Return the following from the records below: each line, word for word, starting with the line that contains "- Based on deaths" and going on through the line that contains "[10] based on the Euclidean distance/proximity matrix.", with nothing outside that range.

--- Extracted entries Enclosed Below ---

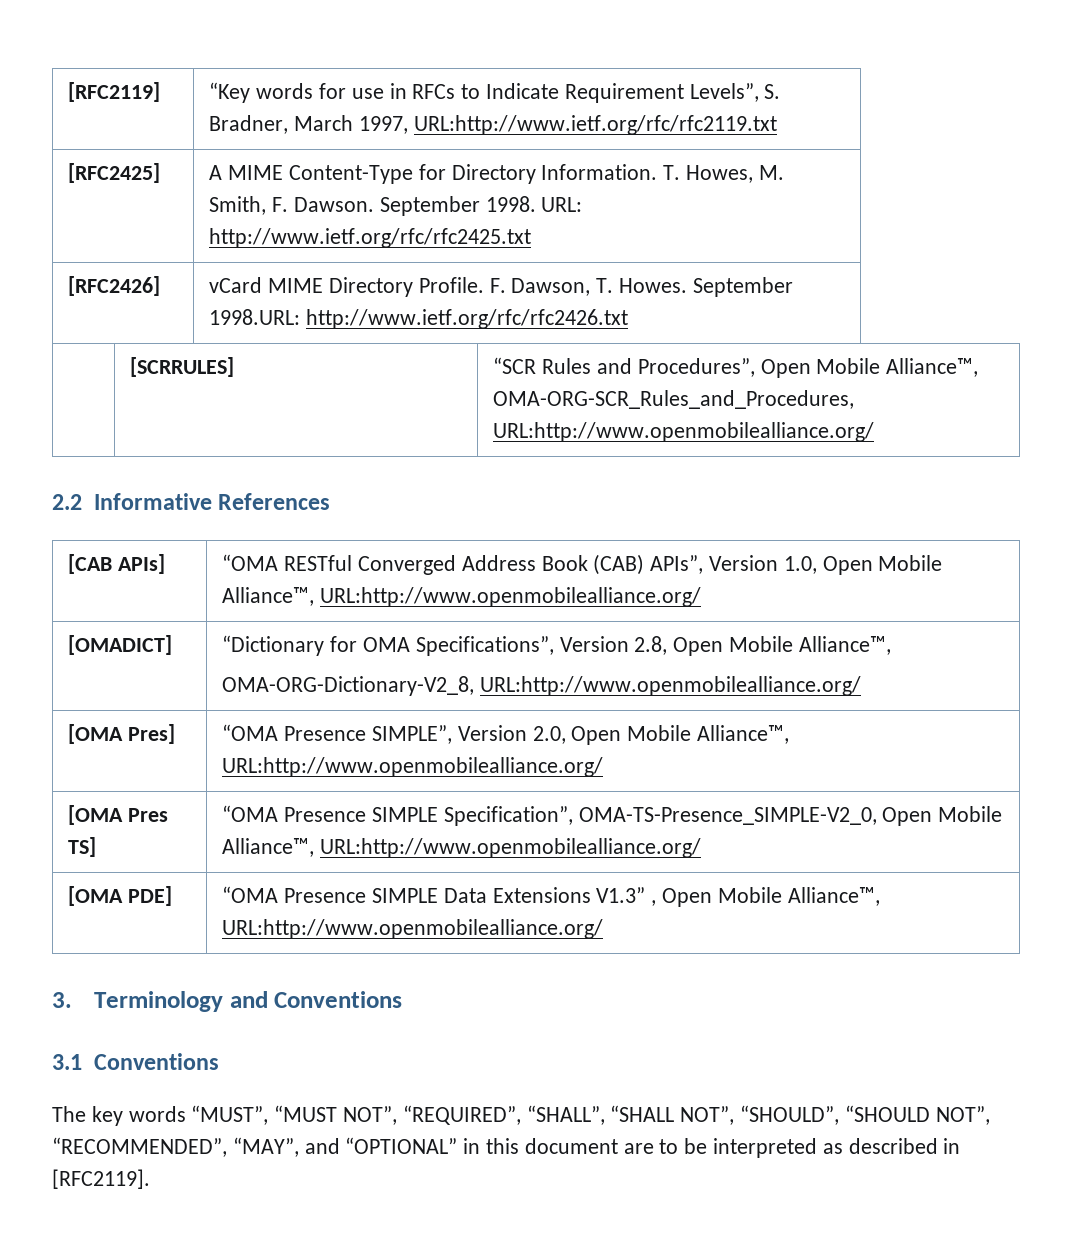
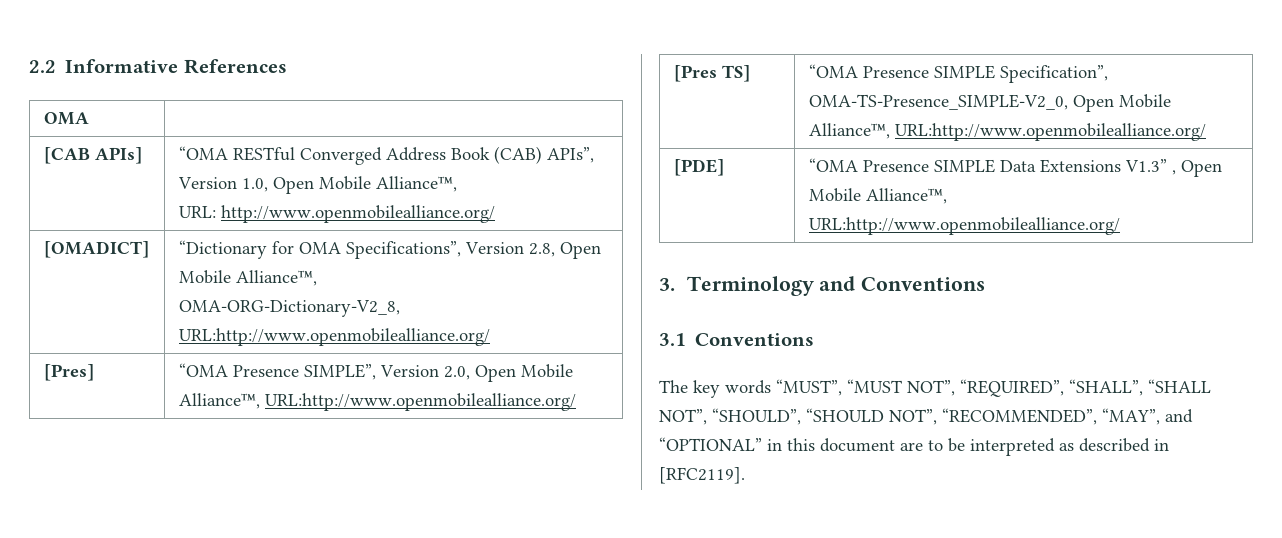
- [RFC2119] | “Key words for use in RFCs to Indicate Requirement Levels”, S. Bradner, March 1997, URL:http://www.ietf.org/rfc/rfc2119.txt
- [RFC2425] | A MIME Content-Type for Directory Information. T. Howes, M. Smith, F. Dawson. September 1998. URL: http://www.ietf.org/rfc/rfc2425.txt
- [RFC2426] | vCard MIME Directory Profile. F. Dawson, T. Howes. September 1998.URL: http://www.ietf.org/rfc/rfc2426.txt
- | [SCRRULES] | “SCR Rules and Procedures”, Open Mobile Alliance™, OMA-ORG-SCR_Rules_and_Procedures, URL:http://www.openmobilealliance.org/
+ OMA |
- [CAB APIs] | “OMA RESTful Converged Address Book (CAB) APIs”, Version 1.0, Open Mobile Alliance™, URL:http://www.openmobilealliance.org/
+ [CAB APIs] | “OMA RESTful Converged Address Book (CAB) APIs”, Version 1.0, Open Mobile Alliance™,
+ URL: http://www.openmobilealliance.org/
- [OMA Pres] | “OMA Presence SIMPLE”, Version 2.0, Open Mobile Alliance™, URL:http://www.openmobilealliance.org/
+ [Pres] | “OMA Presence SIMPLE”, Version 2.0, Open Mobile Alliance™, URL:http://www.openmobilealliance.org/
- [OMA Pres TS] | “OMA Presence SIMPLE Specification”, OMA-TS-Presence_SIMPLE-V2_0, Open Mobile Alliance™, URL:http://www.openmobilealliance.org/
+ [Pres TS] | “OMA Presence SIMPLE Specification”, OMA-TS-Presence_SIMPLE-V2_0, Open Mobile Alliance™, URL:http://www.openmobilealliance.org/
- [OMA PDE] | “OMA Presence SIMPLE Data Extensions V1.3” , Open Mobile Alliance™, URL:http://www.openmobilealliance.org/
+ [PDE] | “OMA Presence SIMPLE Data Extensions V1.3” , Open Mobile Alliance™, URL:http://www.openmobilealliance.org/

--- End of Enclosed Extracted entries ---
--- Extracted entries Enclosed Below ---

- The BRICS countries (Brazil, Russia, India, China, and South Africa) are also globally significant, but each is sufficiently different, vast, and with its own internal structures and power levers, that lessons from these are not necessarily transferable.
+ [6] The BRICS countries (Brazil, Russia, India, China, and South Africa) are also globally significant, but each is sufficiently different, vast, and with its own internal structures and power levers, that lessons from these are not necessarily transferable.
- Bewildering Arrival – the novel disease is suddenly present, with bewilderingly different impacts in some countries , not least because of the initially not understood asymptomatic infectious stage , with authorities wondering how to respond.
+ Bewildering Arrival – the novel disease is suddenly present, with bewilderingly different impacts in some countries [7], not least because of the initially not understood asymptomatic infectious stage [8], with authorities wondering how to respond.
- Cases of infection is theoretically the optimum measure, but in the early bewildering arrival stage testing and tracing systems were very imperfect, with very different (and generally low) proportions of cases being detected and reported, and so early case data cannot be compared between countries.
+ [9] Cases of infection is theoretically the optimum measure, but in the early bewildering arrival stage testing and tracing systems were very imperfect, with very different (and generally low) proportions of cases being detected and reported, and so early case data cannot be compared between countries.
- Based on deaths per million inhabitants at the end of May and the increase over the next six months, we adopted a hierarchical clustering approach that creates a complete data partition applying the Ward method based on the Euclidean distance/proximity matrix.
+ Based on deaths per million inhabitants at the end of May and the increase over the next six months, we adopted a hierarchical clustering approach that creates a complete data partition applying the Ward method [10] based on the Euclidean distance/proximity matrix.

--- End of Enclosed Extracted entries ---

● **Task result**
- Based on deaths per million inhabitants at the end of May and the increase over the next six months, we adopted a hierarchical clustering approach that creates a complete data partition applying the Ward method based on the Euclidean distance/proximity matrix.
+ Based on deaths per million inhabitants at the end of May and the increase over the next six months, we adopted a hierarchical clustering approach that creates a complete data partition applying the Ward method [10] based on the Euclidean distance/proximity matrix.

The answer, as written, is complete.